In preparation for this post, I reread all prior editions of Mimesis. The catharsis in those posts stemmed from extracting meaning from existing media. I look back on them with a conflicted sense of pride that permeates most of my other writings. Uncertainty before submission has throttled my creative endeavors more times than I can count.
I have tried and failed a hundred times to write a novel. The first fruitless attempt was done in my living room on a seventh grade school night, using stained notebook paper and my friends at the time. In high school, I tried again. Adella is a witch infiltrating a sick city that hates her kind. With the help of a suspicious guardsman, she uncovers a corrupt priest’s plot to outsmart a demon.
In some other universe, I wrote that Adella cuts down the priest and makes peace with the demon. In another nonexistent reality, her guardsman companion saves his sick children but dies trying. In this version, the story culminates in nothing and collects dust in a Google Drive.
My work is often a combination of other media that I hoard and stick together. This process results in what I can only describe as a mass of half-chewed gum. So much of my writing history is prefaced by a movie viewing or a game playthrough or the reading of a book that the core idea is rotten before it forms. I write from beginning to end with a loose plot. I can’t approach a story any other way.
My latest idea has undergone so many changes in form and name that I struggle to recall where and when they were first conceived. Main character, hitherto referred to as MC, is a duplicitous man that earns the trust of his given side character, now known as SC, for selfish gain. He fosters a genuine connection to his companion and must decide between his goal or the safety of this new friend. MC has been a cowboy, a vampire, a poacher and a soldier. He has chosen the life of his friend, has gotten them killed, has left them for dead, has fumbled both options, but has never received an ending — especially not a good one. More than anything, MC is steeped in regret.
I often consider the fate of his companion. I see both the main and side characters as extensions of myself, but I feel the heartache of the side character like it is my own. In every iteration, the side character is doomed from their first appearance on the page. Always struggling in their own right, they are never free.
There is an archive of documents on my laptop consisting of half-baked scene work and ideas in no particular format. I revisit them every once in a while to remember when MC was Jameson and SC was Abbott. Or when MC was a runaway knight and SC led a holy war in his absence. MC was once a vampire posing as his own hunter and SC was the butler-turned-hunter that helped track down his own master. SC is rarely MC’s senior, save for the story of crossing country in the Old West. In his most recent form, MC tracks a unicorn with the help of his silversmith SC and stolen warhorse.

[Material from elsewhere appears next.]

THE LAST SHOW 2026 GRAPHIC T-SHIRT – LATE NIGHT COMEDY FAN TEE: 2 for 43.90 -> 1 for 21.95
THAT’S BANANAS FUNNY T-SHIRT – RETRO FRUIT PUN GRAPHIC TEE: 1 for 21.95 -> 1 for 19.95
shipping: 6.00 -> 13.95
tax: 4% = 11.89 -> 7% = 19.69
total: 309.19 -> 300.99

MC is always male and SC is male more often than not. For the many pieces of me embedded in these characters, I always leave that one distinction to keep us separate. It’s a natural, unintentional process in the conception of each version. It is still a complete mystery to me. I wonder if it’s possible to outgrow these characters, or if their new selves will continue to age and to learn and to fail. Neither of them will succeed with satisfying completeness — or completeness at all.

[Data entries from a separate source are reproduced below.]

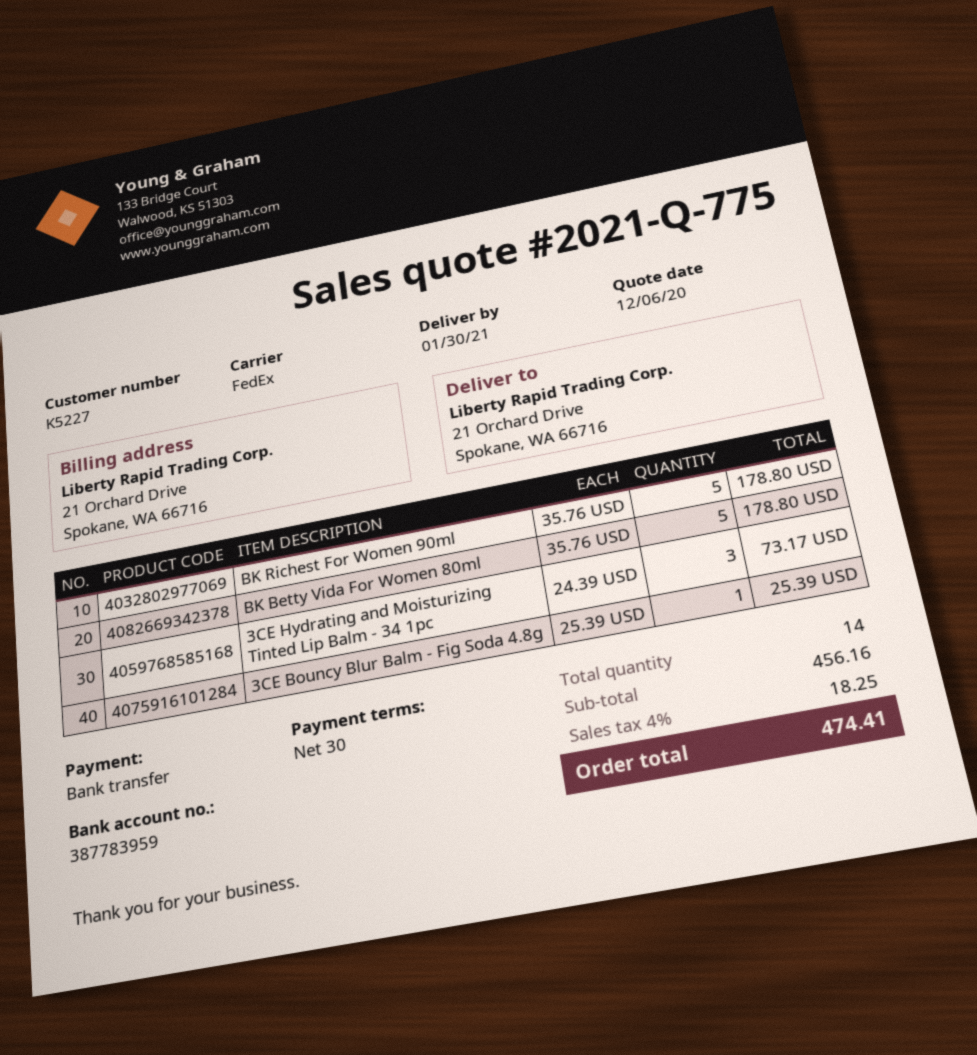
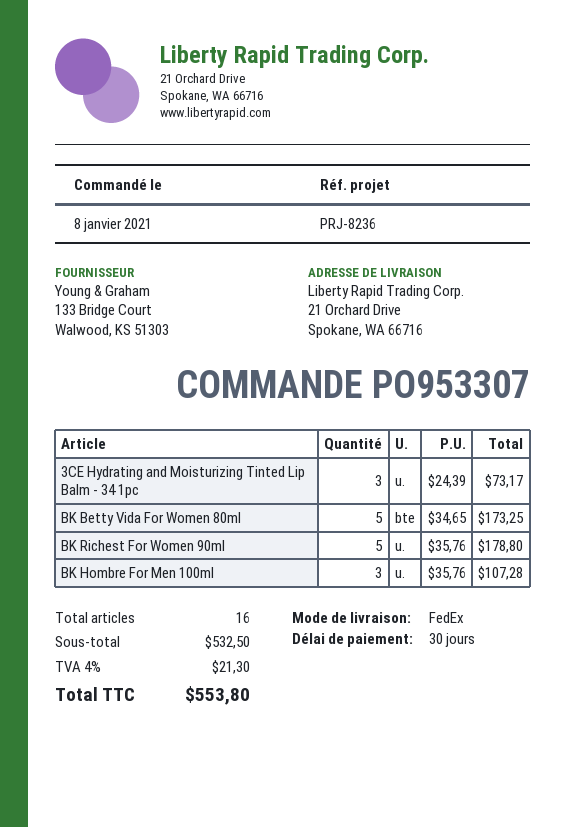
BK Betty Vida For Women 80ml: 5 x 35.76 = 178.80 -> 5 x 34.65 = 173.25
3CE Bouncy Blur Balm - Fig Soda 4.8g: 1 x 25.39 = 25.39 -> none
BK Hombre For Men 100ml: none -> 3 x 35.76 = 107.28
total quantity: 14 -> 16
subtotal: 456.16 -> 532.50
tax: 4% = 18.25 -> 4% = 21.30
total: 474.41 -> 553.80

I’m tempted to conclude with the vague assertion that I will give these characters justice through writing some new story in which they reach one ending or another. Betrayal will come, but resolution will follow. Guilt gives way to acceptance. Loss is heavy and carried closely. The truth is that I am writing miniature, fictional autobiographies over and over again. My life is nonfictional and, thankfully, ongoing. I don’t know if such a solution exists for these two poor souls that represent so much more than themselves.

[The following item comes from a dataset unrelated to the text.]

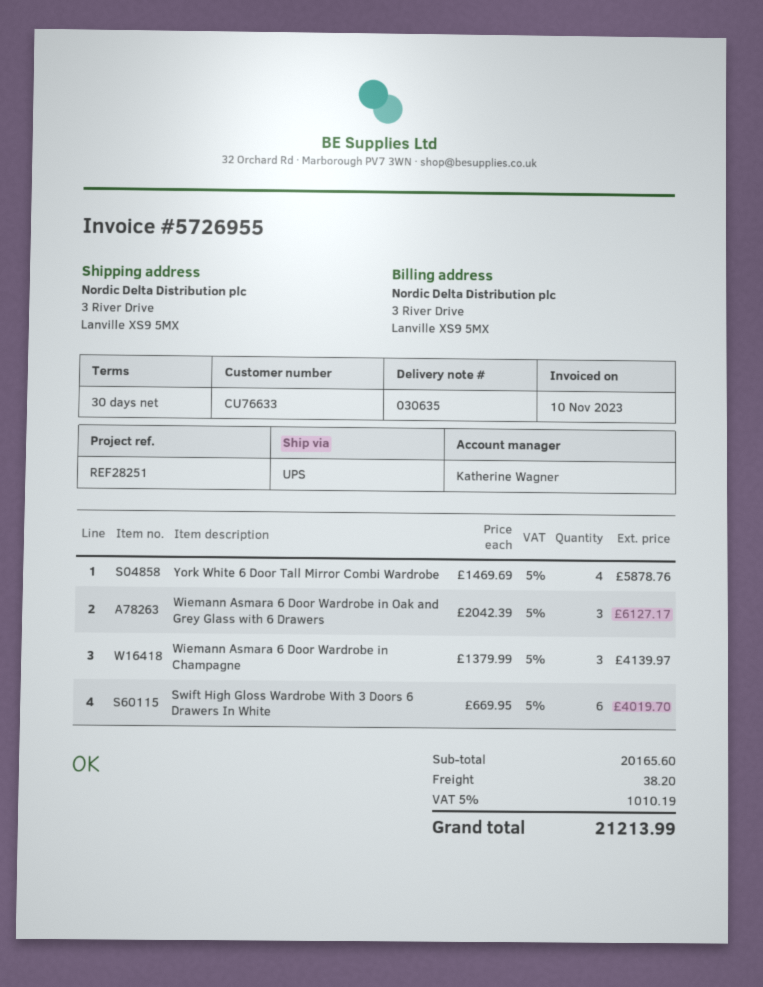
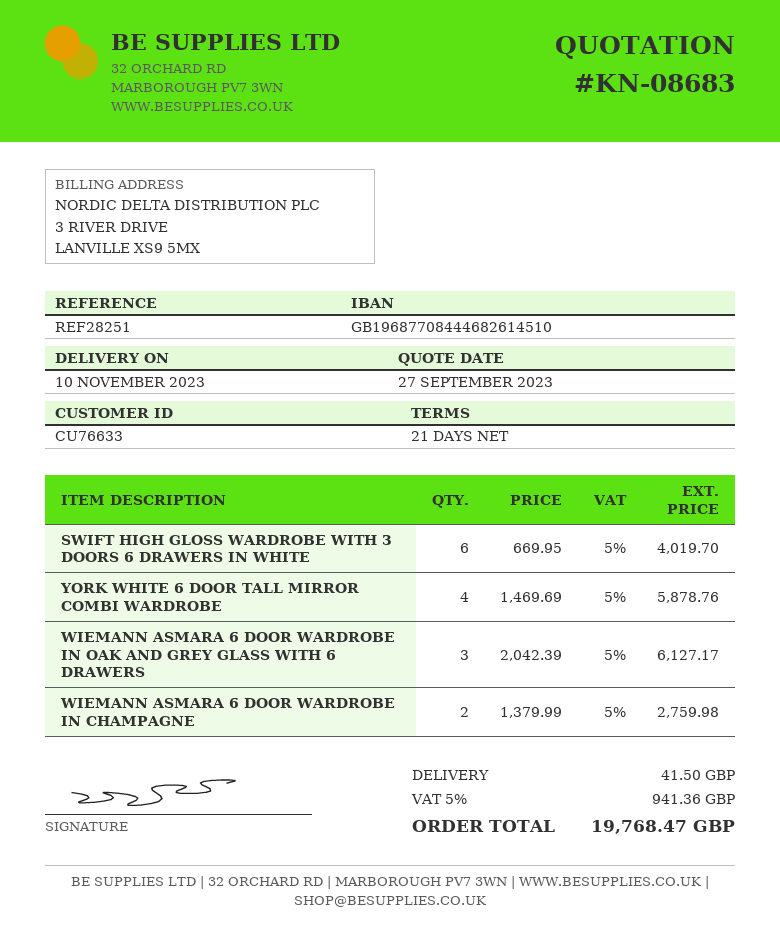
payment terms: 30 days -> 21 days
Wiemann Asmara 6 Door Wardrobe in Champagne: 3 x 1379.99 = 4139.97 -> 2 x 1379.99 = 2759.98
shipping: 38.20 -> 41.50
tax: 5% = 1010.19 -> 5% = 941.36
total: 21213.99 -> 19768.47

I also don’t want to throw up my hands and say that this is the nature of writing creatively. That it’s a big mystery, never to be solved or understood. While I think there’s truth to that perspective, there is greater truth in witnessing writers who cracked it somehow. The ones who buckled down and got something out there for others to read. Their many characters percolated for who knows how long, and experienced career changes, name swaps, and whole alterations to the world around them. And there they are — static little versions of their creator that represent a past self or no self at all.
It brings me some level of comfort to look back on Adella and see that the “me” who inspired her no longer exists. My teenage self has grown into someone who has overcome the trials and tribulations of that period. I could sit down and conclude her arc, resolve her story. The demon and the priest and her hidden identity all represent a wave of experience I’ve already ridden. Assigning her name and likeness to a character in the present would mean the creation of a whole new character. MC and SC were conceived in an era of rapid, exponential growth. Their existence was predicated by changes and an uncomfortable transience that still has yet to stabilize.
I’m still living in the thick of MC and SC’s story. They are flawed, dangerous people. They both have betrayed and been left behind a great number of times by both myself and each other. Yet, there is space for grieving, for truth, for forgiveness. All three of us have time to learn.